Pastor Fritz Olbricht was waiting at the train station. He was an older man and looked tired. He shook Dietrich’s hand warmly and explained that he was about to head back to Germany for a three-month vacation.
Pastor Olbricht found Dietrich a room in a boarding house near the church. It was run by three Spanish women who welcomed Dietrich warmly. Three other German men rented rooms in the boarding house, and they were friendly toward Dietrich too.
Until this point in his life, Dietrich had not thought much about why Germans would choose to live in a foreign country. He soon learned they did it for all sorts of reasons: some were seeking adventure or were involved in international businesses, while others were fleeing the law. He described his findings in a letter to his family.
One has to deal with the strangest persons, with whom one would otherwise scarcely have exchanged a word: bums, vagabonds, criminals on the run, many foreign legionaries, lion and other animal trainers who have run away from the Krone Circus on its Spanish tour, German dancers from the music-halls here, German murderers on the run. . . .
Dietrich came in contact with all these people in the course of his duties. As assistant pastor he conducted services in Barcelona and other smaller towns and at the sailors’ mission. The church ran a welfare office where Germans could come if they were in trouble. Many of those who came to the office came seeking financial help to return to Germany.
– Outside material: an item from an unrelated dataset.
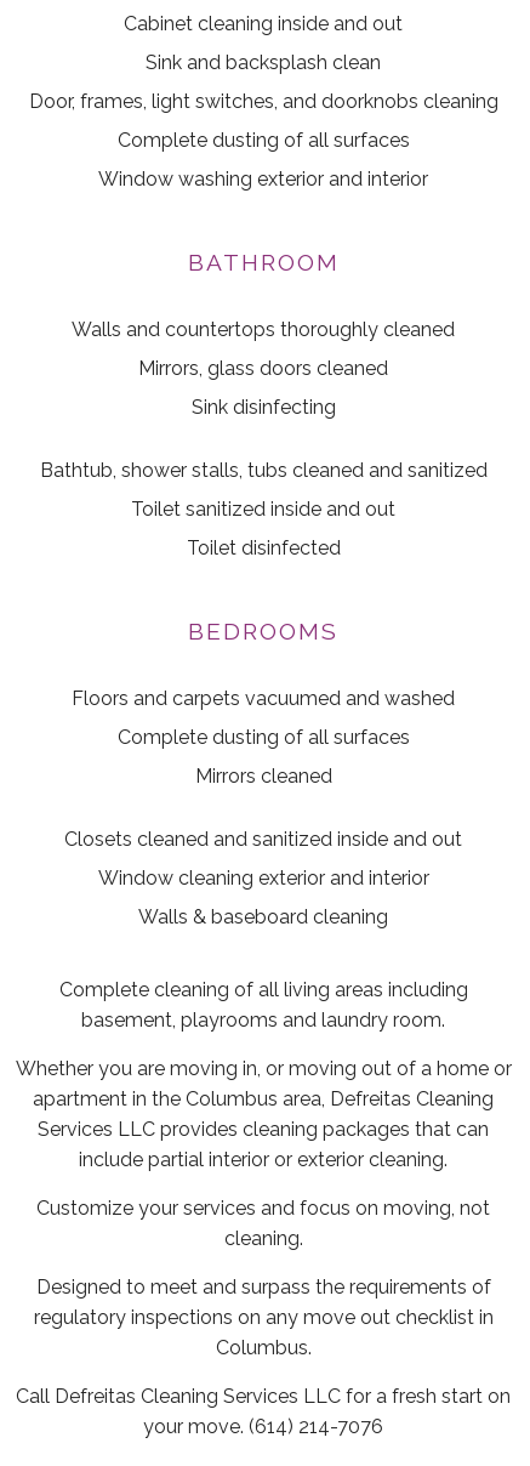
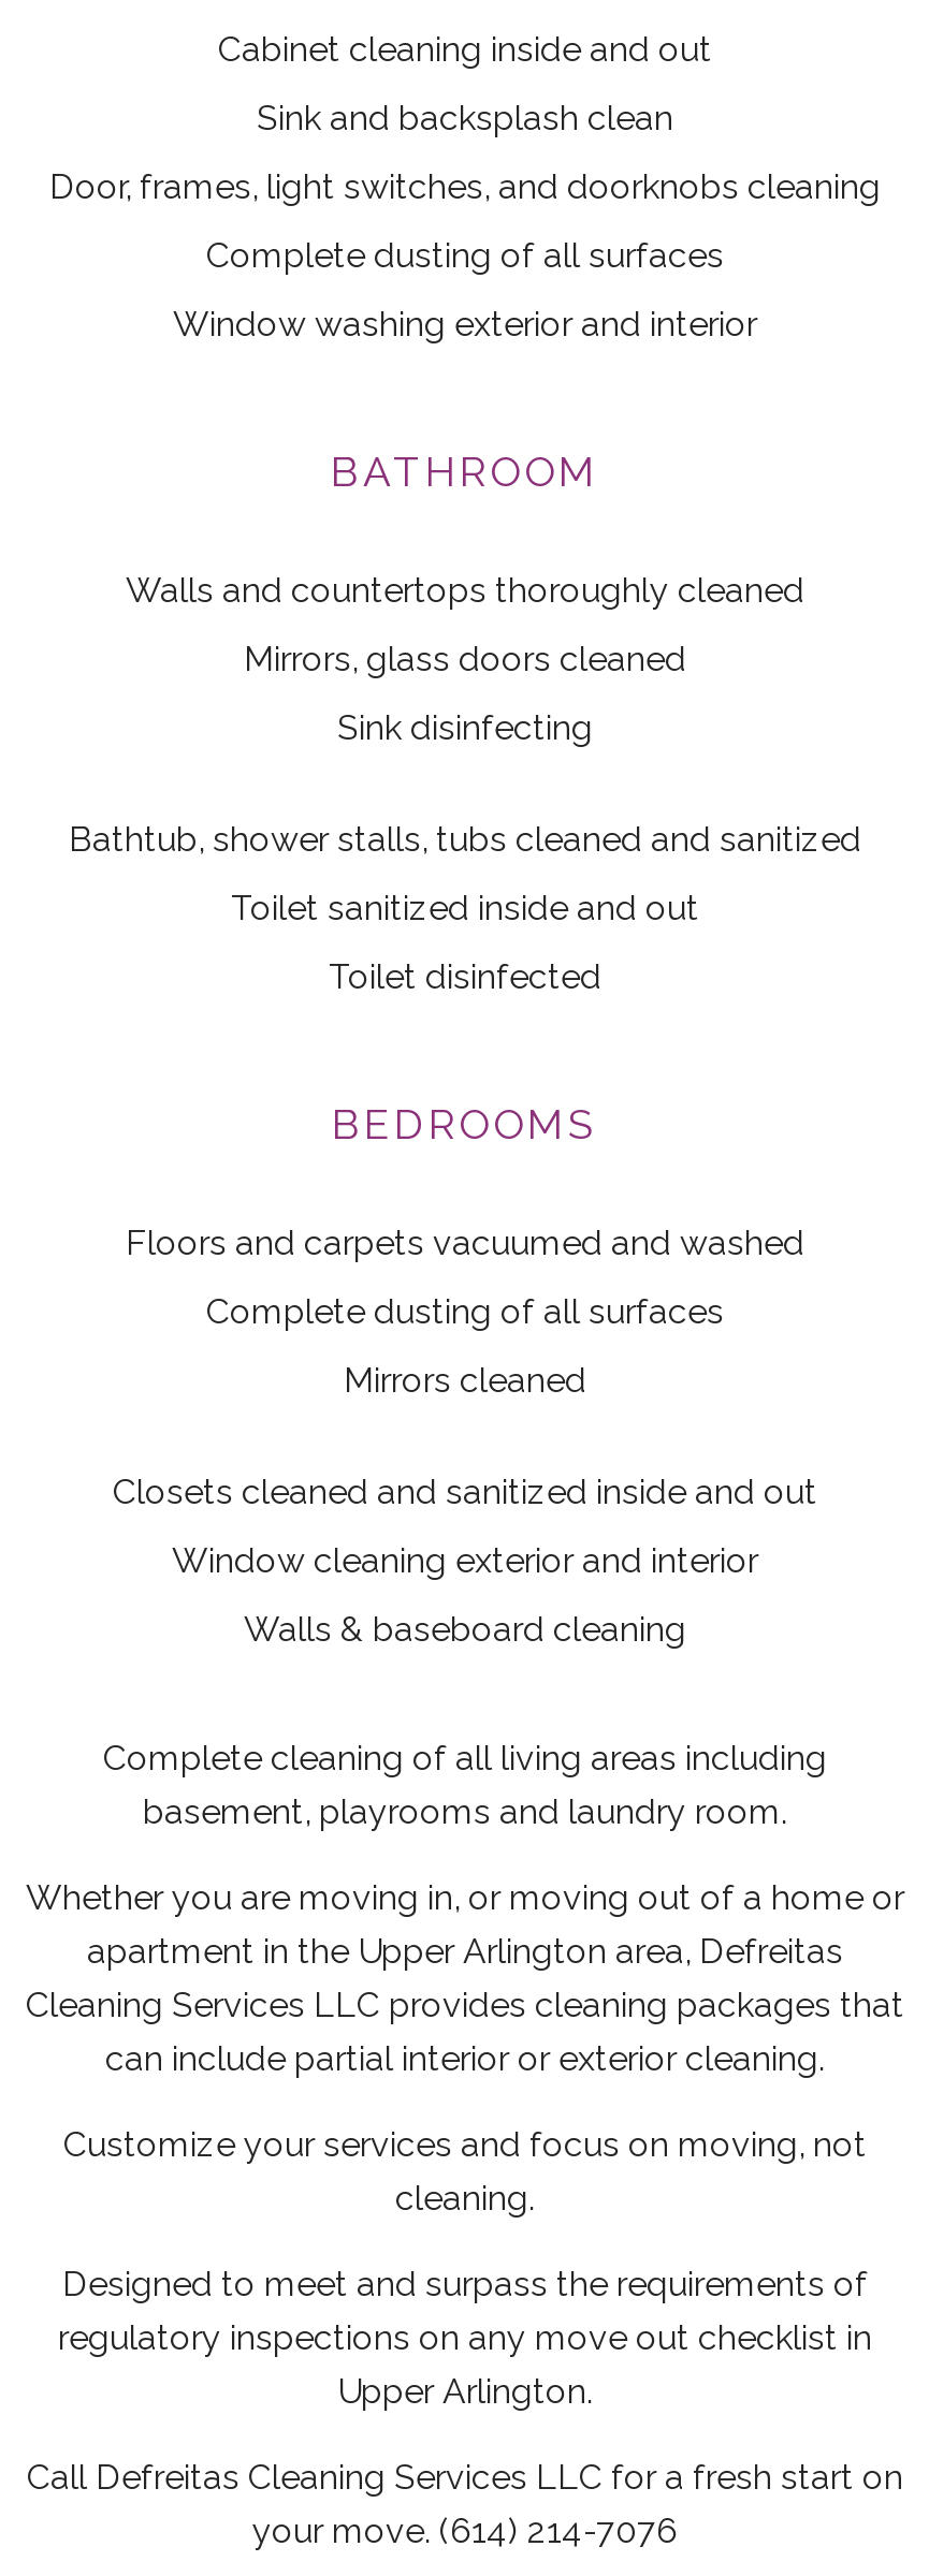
[33,1087,494,1171] apartment in the Columbus area, Defreitas Cleaning | Services LLC provides cleaning packages that can | include partial interior or exterior cleaning. -> [26,1932,904,2080] apartment in the Upper Arlington area, Defreitas | Cleaning Services LLC provides cleaning packages that | can include partial interior or exterior cleaning.
[215,1336,311,1359] Columbus. -> [337,2372,593,2412] Upper Arlington.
Approximately six thousand Germans were living in Barcelona, and about forty of them came to church regularly. Since the church had no Sunday school, Dietrich decided to start one. Things did not begin well. Only one girl showed up the first Sunday, but Dietrich was not deterred. He taught the full Sunday school lesson to the single student, and the next week fifteen children showed up ready to learn. By the end of the first month, forty children were regularly attending Sunday school.
Dietrich had opportunity to visit the families of these children, and he was soon encouraging the parents to come along to church. This proved a successful strategy and led to Dietrich’s decision to become more involved in Barcelona’s German community. Dietrich joined the chorale society, where he was quickly appointed to play the piano; the German society, where he liked to play chess; and the tennis club. Dietrich attended these three groups regularly, but his main focus was drawing people to church. He loved writing and delivering sermons each Sunday and soon struck on the idea of a series of lectures that might interest a wider audience. During the winter he gave a series of four lectures open to the general public. Large numbers of people attended, and Dietrich was soon widely recognized around Barcelona.